• DIRECTIONS FOR THIS TASK:
Repeat the listing exactly. Any picture in it should be left out of the copy.

• DATA FOR PROCESSING:
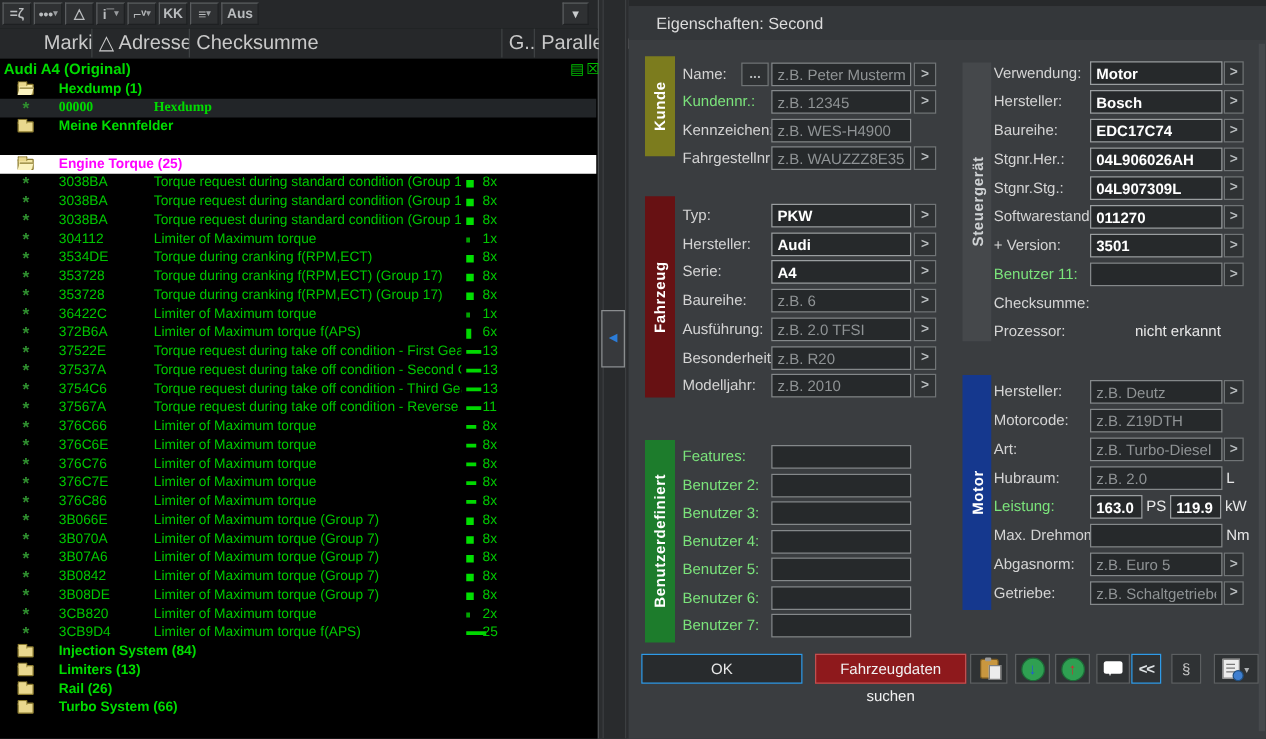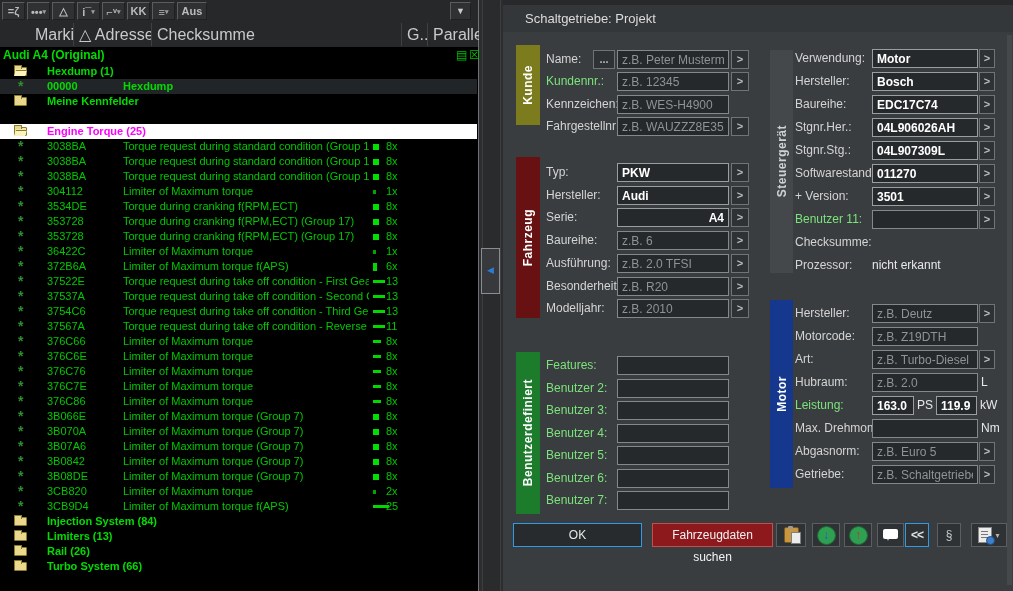--- a/index.html
+++ b/index.html
@@ -335,7 +335,7 @@
 
   <div class="right">
     <div class="rp-top"></div>
-    <div class="rp-head">Schaltgetriebe: Projekt</div>
+    <div class="rp-head">Eigenschaften: Second</div>
     <div id="sections">
         <div class="vbar" style="left: 13px; top: 45px; width: 24px; height: 80px; background: rgb(124, 124, 30);">
           <span>Kunde</span>

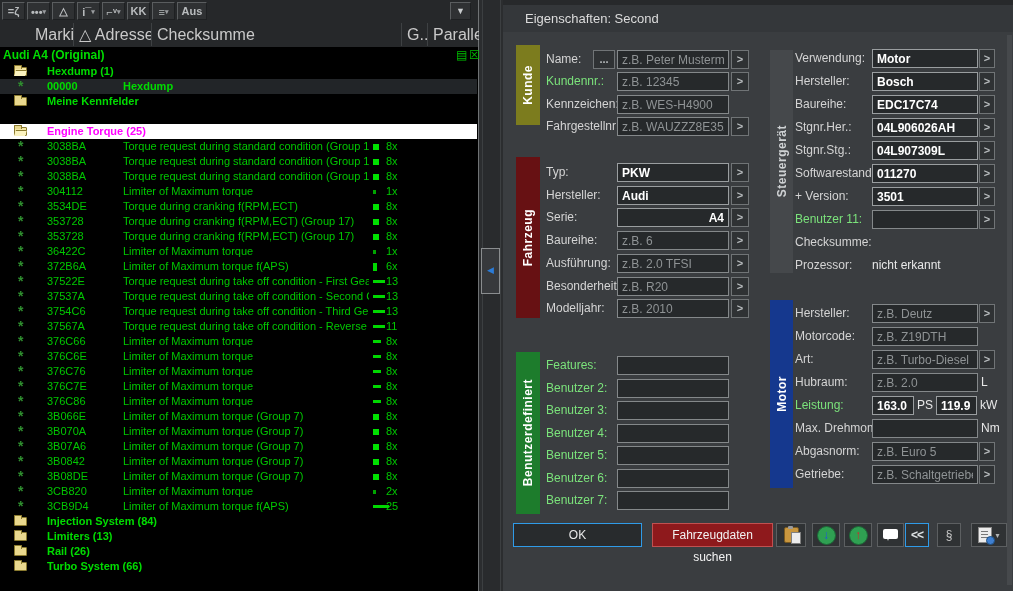--- a/index.html
+++ b/index.html
@@ -26,7 +26,7 @@
   .trow .fname{position:absolute;left:47px;top:1px;font-weight:bold;color:#00dc00;}
   .trow.sel .fname{color:#ff00ff;}
   .trow .addr{position:absolute;left:47px;top:1px;}
-  .trow.hl .addr,.trow.hl .bez{font-weight:bold;color:#00dc00;}
+  .trow.hl .addr,.trow.hl .bez{font-weight:bold;color:#00dc00;font-family:Liberation Serif, serif;}
   .trow .bez{position:absolute;left:123px;top:1px;width:246px;overflow:hidden;}
   .trow .cnt{position:absolute;left:386px;top:1px;width:16px;overflow:hidden;}
   .trow .mark{position:absolute;left:18px;top:0px;color:#2f8f2f;font-size:14px;font-weight:bold;line-height:14px;}

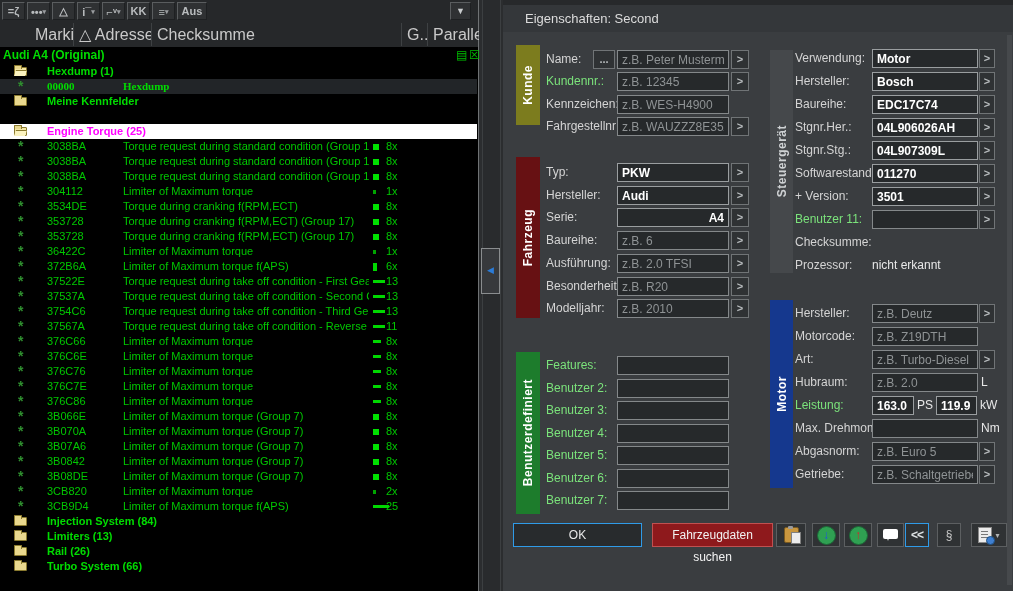--- a/index.html
+++ b/index.html
@@ -362,7 +362,7 @@
         <input class="fld filled" value="Audi" style="left: 114px; top: 186px; width: 112px;">
         <div class="abtn" style="left: 228px; top: 186px; width: 18px;">&gt;</div>
         <div class="flabel" style="left: 43px; top: 208px;">Serie:</div>
-        <input class="fld filled" value="A4" style="left: 114px; top: 208px; width: 112px; text-align: right;">
+        <input class="fld filled" value="A4" style="left: 114px; top: 208px; width: 112px;">
         <div class="abtn" style="left: 228px; top: 208px; width: 18px;">&gt;</div>
         <div class="flabel" style="left: 43px; top: 231px;">Baureihe:</div>
         <input class="fld" placeholder="z.B. 6" style="left: 114px; top: 231px; width: 112px;">

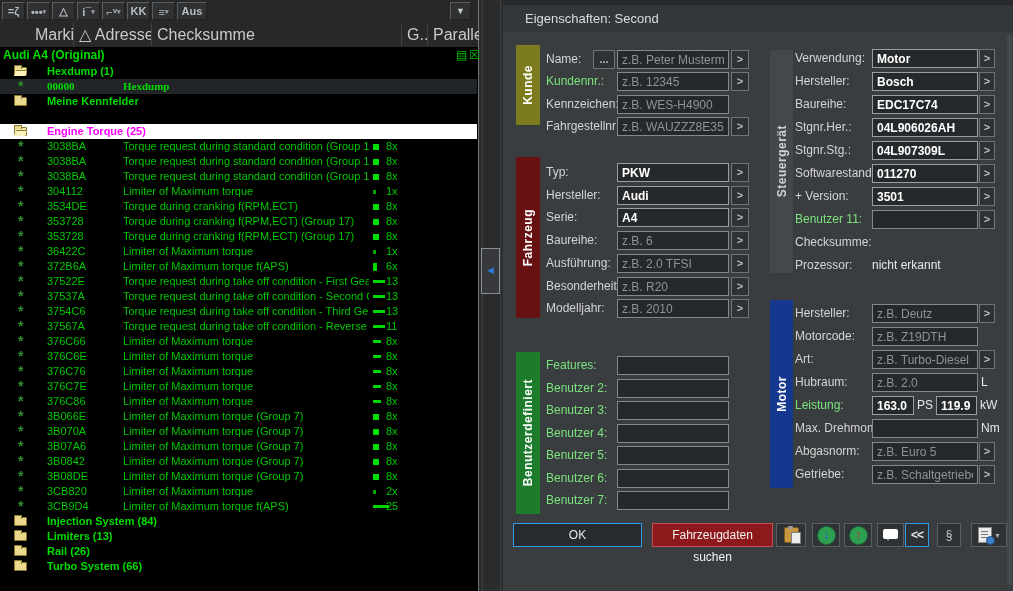--- a/index.html
+++ b/index.html
@@ -58,7 +58,7 @@
   .abtn{position:absolute;height:19px;background:#2f3234;border:1px solid #70747 6;border:1px solid #707476;color:#b8bcbe;
         font-size:11px;font-weight:bold;text-align:center;line-height:17px;box-sizing:border-box;cursor:default;}
   .unit{position:absolute;color:#e8e8e8;font-size:12px;height:19px;line-height:19px;}
-  .sval{position:absolute;color:#e8e8e8;font-size:12px;height:19px;line-height:19px;}
+  .sval{position:absolute;color:#e8e8e8;font-size:12px;height:19px;line-height:19px;margin-left:36px;}
 
   
   .btn-ok{position:absolute;left:10px;top:523px;width:129px;height:24px;background:#282b2d;border:1px solid #2f9be8;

• RESPONSE TO THE TASK:
--- a/index.html
+++ b/index.html
@@ -335,7 +335,7 @@
 
   <div class="right">
     <div class="rp-top"></div>
-    <div class="rp-head">Schaltgetriebe: Projekt</div>
+    <div class="rp-head">Eigenschaften: Second</div>
     <div id="sections">
         <div class="vbar" style="left: 13px; top: 45px; width: 24px; height: 80px; background: rgb(124, 124, 30);">
           <span>Kunde</span>

--- a/index.html
+++ b/index.html
@@ -26,7 +26,7 @@
   .trow .fname{position:absolute;left:47px;top:1px;font-weight:bold;color:#00dc00;}
   .trow.sel .fname{color:#ff00ff;}
   .trow .addr{position:absolute;left:47px;top:1px;}
-  .trow.hl .addr,.trow.hl .bez{font-weight:bold;color:#00dc00;}
+  .trow.hl .addr,.trow.hl .bez{font-weight:bold;color:#00dc00;font-family:Liberation Serif, serif;}
   .trow .bez{position:absolute;left:123px;top:1px;width:246px;overflow:hidden;}
   .trow .cnt{position:absolute;left:386px;top:1px;width:16px;overflow:hidden;}
   .trow .mark{position:absolute;left:18px;top:0px;color:#2f8f2f;font-size:14px;font-weight:bold;line-height:14px;}

--- a/index.html
+++ b/index.html
@@ -362,7 +362,7 @@
         <input class="fld filled" value="Audi" style="left: 114px; top: 186px; width: 112px;">
         <div class="abtn" style="left: 228px; top: 186px; width: 18px;">&gt;</div>
         <div class="flabel" style="left: 43px; top: 208px;">Serie:</div>
-        <input class="fld filled" value="A4" style="left: 114px; top: 208px; width: 112px; text-align: right;">
+        <input class="fld filled" value="A4" style="left: 114px; top: 208px; width: 112px;">
         <div class="abtn" style="left: 228px; top: 208px; width: 18px;">&gt;</div>
         <div class="flabel" style="left: 43px; top: 231px;">Baureihe:</div>
         <input class="fld" placeholder="z.B. 6" style="left: 114px; top: 231px; width: 112px;">

--- a/index.html
+++ b/index.html
@@ -58,7 +58,7 @@
   .abtn{position:absolute;height:19px;background:#2f3234;border:1px solid #70747 6;border:1px solid #707476;color:#b8bcbe;
         font-size:11px;font-weight:bold;text-align:center;line-height:17px;box-sizing:border-box;cursor:default;}
   .unit{position:absolute;color:#e8e8e8;font-size:12px;height:19px;line-height:19px;}
-  .sval{position:absolute;color:#e8e8e8;font-size:12px;height:19px;line-height:19px;}
+  .sval{position:absolute;color:#e8e8e8;font-size:12px;height:19px;line-height:19px;margin-left:36px;}
 
   
   .btn-ok{position:absolute;left:10px;top:523px;width:129px;height:24px;background:#282b2d;border:1px solid #2f9be8;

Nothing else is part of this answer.